[Start of Attachment]
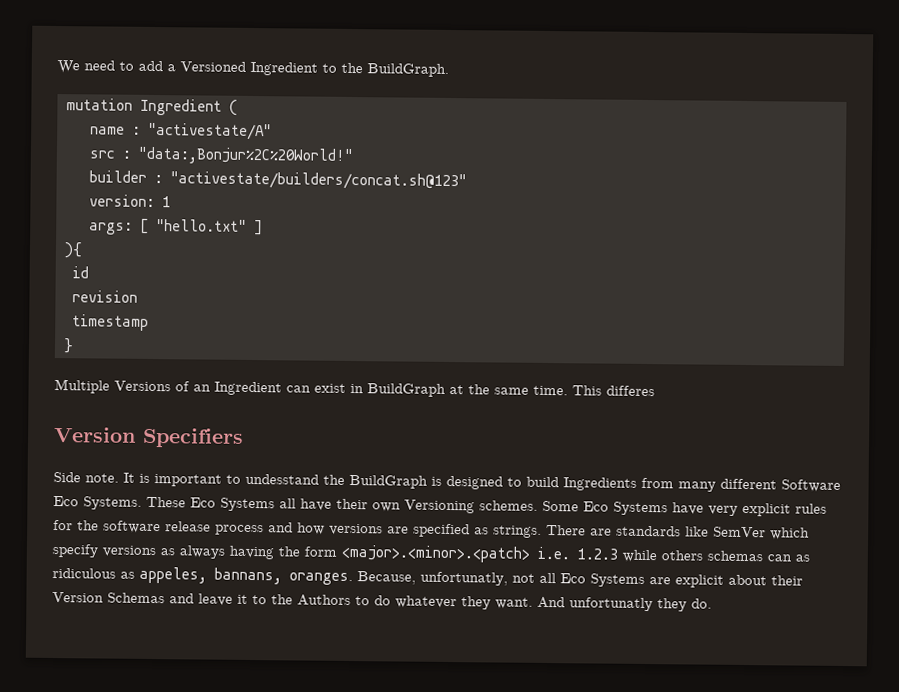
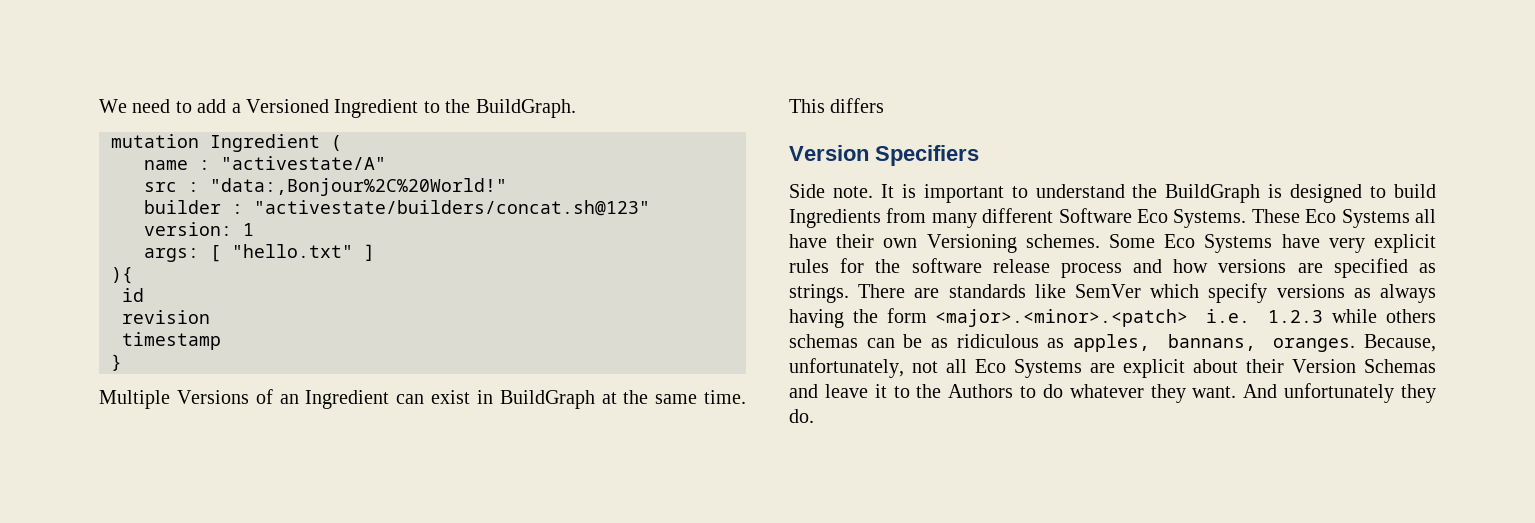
[138,146,353,166] "data:,Bonjur%2C%20World!" -> [210,178,507,196] "data:,Bonjour%2C%20World!"
[606,385,655,397] differes -> [830,98,885,113] differs
[245,473,319,485] undesstand -> [1035,184,1125,198] understand
(792, 558) none -> [903,334,923,348] be
[139,566,207,584] appeles, -> [1073,334,1151,352] apples,
[420,571,508,586] unfortunatly, -> [789,358,904,378] unfortunately,
[569,597,653,612] unfortunatly -> [1284,383,1395,403] unfortunately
[End of Attachment]
What you are asked to do:
Without any of its pictures, the listing is to be repeated exactly as it stands.

Answer section:
[138,146,353,166] "data:,Bonjur%2C%20World!" -> [210,178,507,196] "data:,Bonjour%2C%20World!"
[606,385,655,397] differes -> [830,98,885,113] differs
[245,473,319,485] undesstand -> [1035,184,1125,198] understand
(792, 558) none -> [903,334,923,348] be
[139,566,207,584] appeles, -> [1073,334,1151,352] apples,
[420,571,508,586] unfortunatly, -> [789,358,904,378] unfortunately,
[569,597,653,612] unfortunatly -> [1284,383,1395,403] unfortunately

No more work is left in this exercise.